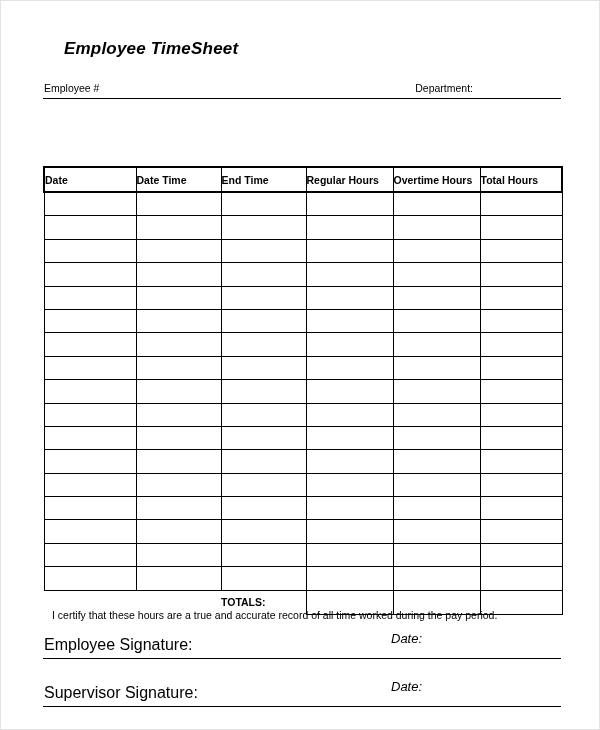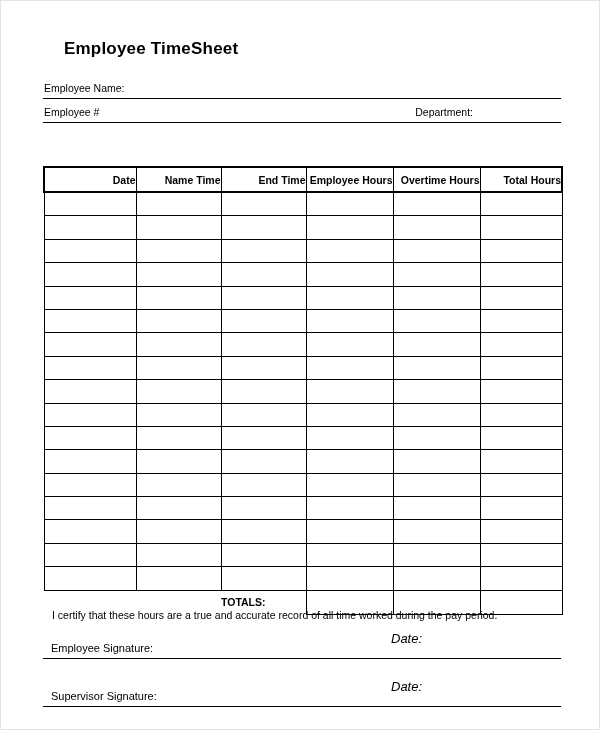--- a/index.html
+++ b/index.html
@@ -34,6 +34,7 @@
     top: 38px;
     font-size: 17px;
     font-weight: bold;
+    font-style: italic;
     letter-spacing: 0.2px;
     white-space: nowrap;
   }

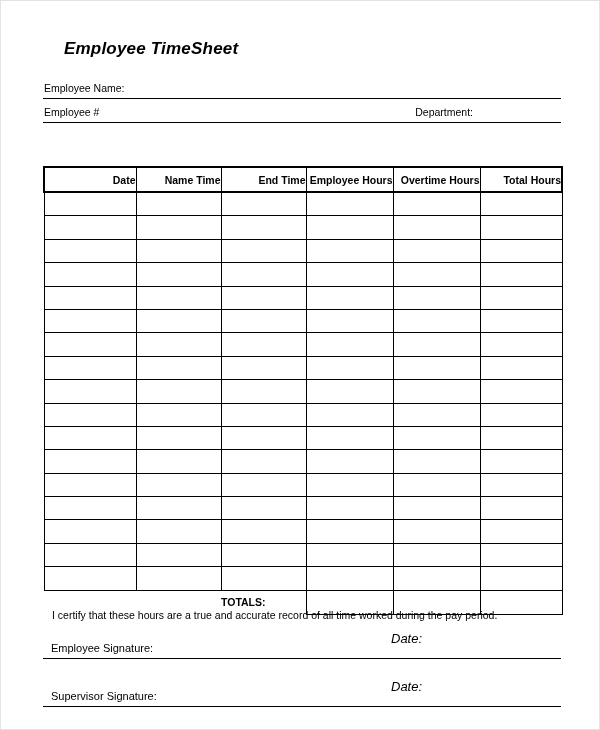--- a/index.html
+++ b/index.html
@@ -166,10 +166,6 @@
     <div class="doc-title">Employee TimeSheet</div>
 
     <div class="field-rows">
-      <div class="field-row">
-        <span class="lbl-left">Employee Name:</span>
-        <span class="lbl-right"></span>
-      </div>
       <div class="field-row">
         <span class="lbl-left">Employee #</span>
         <span class="lbl-right">Department:</span>

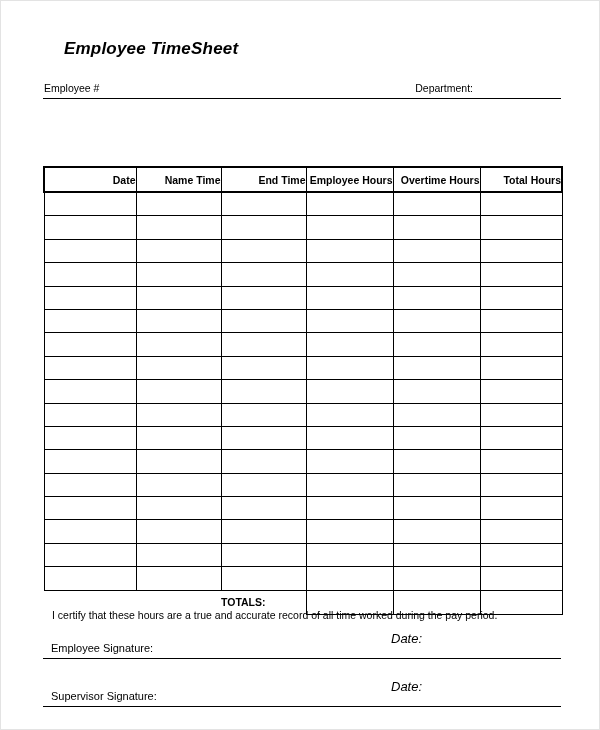--- a/index.html
+++ b/index.html
@@ -86,7 +86,7 @@
     height: 23px;
     font-size: 10.5px;
     font-weight: bold;
-    text-align: right;
+    text-align: left;
     vertical-align: middle;
     border-top: 2.5px solid #000000;
     border-bottom: 2.5px solid #000000;

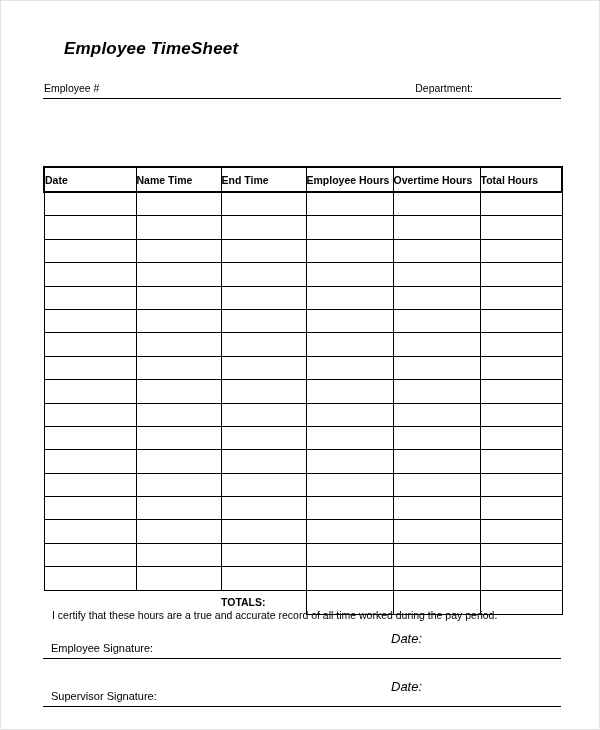--- a/index.html
+++ b/index.html
@@ -184,7 +184,7 @@
       <thead>
         <tr>
           <th class="first-col">Date</th>
-          <th>Name Time</th>
+          <th>Date Time</th>
           <th>End Time</th>
           <th>Employee Hours</th>
           <th>Overtime Hours</th>

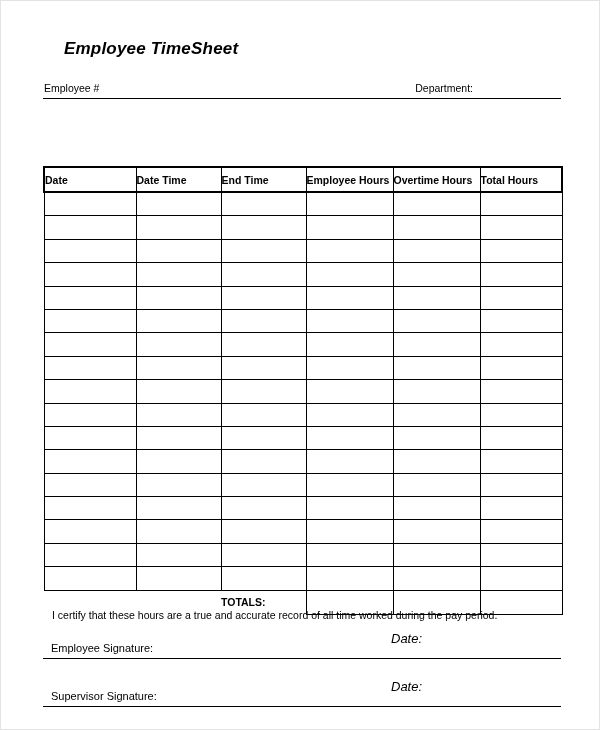--- a/index.html
+++ b/index.html
@@ -186,7 +186,7 @@
           <th class="first-col">Date</th>
           <th>Date Time</th>
           <th>End Time</th>
-          <th>Employee Hours</th>
+          <th>Regular Hours</th>
           <th>Overtime Hours</th>
           <th class="last-col">Total Hours</th>
         </tr>

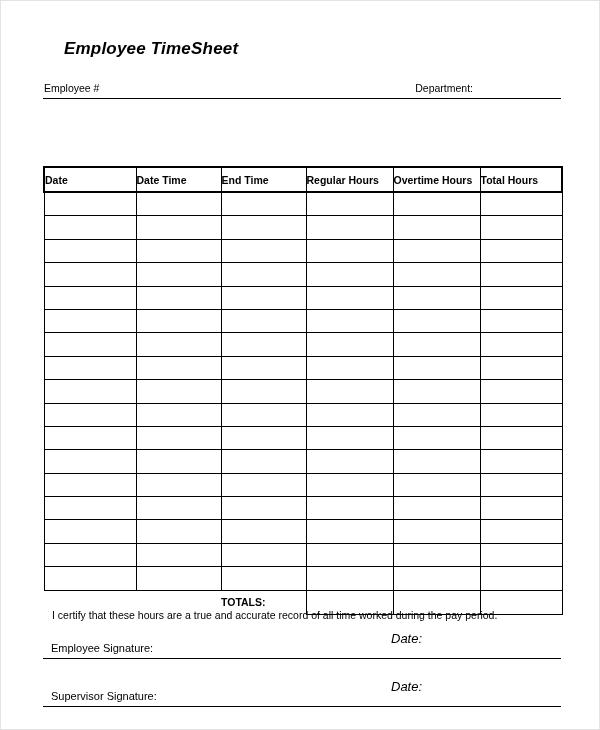--- a/index.html
+++ b/index.html
@@ -144,9 +144,8 @@
     position: absolute;
     left: 1px;
     bottom: 4px;
-    font-size: 11px;
-    white-space: nowrap;
-    margin-left: 7px;
+    font-size: 16px;
+    white-space: nowrap;
   }
   .sign-row .lbl-date {
     position: absolute;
- - - - - - -
- _WHAT IS REQUIRED_:
Please restate the material above line by line, exactly, beginning at its first line and ending with the line that contains "border-top: 2.5px solid #000000;", without any pictures.

- _RESULT OF THIS TASK_:
--- a/index.html
+++ b/index.html
@@ -34,6 +34,7 @@
     top: 38px;
     font-size: 17px;
     font-weight: bold;
+    font-style: italic;
     letter-spacing: 0.2px;
     white-space: nowrap;
   }

--- a/index.html
+++ b/index.html
@@ -166,10 +166,6 @@
     <div class="doc-title">Employee TimeSheet</div>
 
     <div class="field-rows">
-      <div class="field-row">
-        <span class="lbl-left">Employee Name:</span>
-        <span class="lbl-right"></span>
-      </div>
       <div class="field-row">
         <span class="lbl-left">Employee #</span>
         <span class="lbl-right">Department:</span>

--- a/index.html
+++ b/index.html
@@ -86,7 +86,7 @@
     height: 23px;
     font-size: 10.5px;
     font-weight: bold;
-    text-align: right;
+    text-align: left;
     vertical-align: middle;
     border-top: 2.5px solid #000000;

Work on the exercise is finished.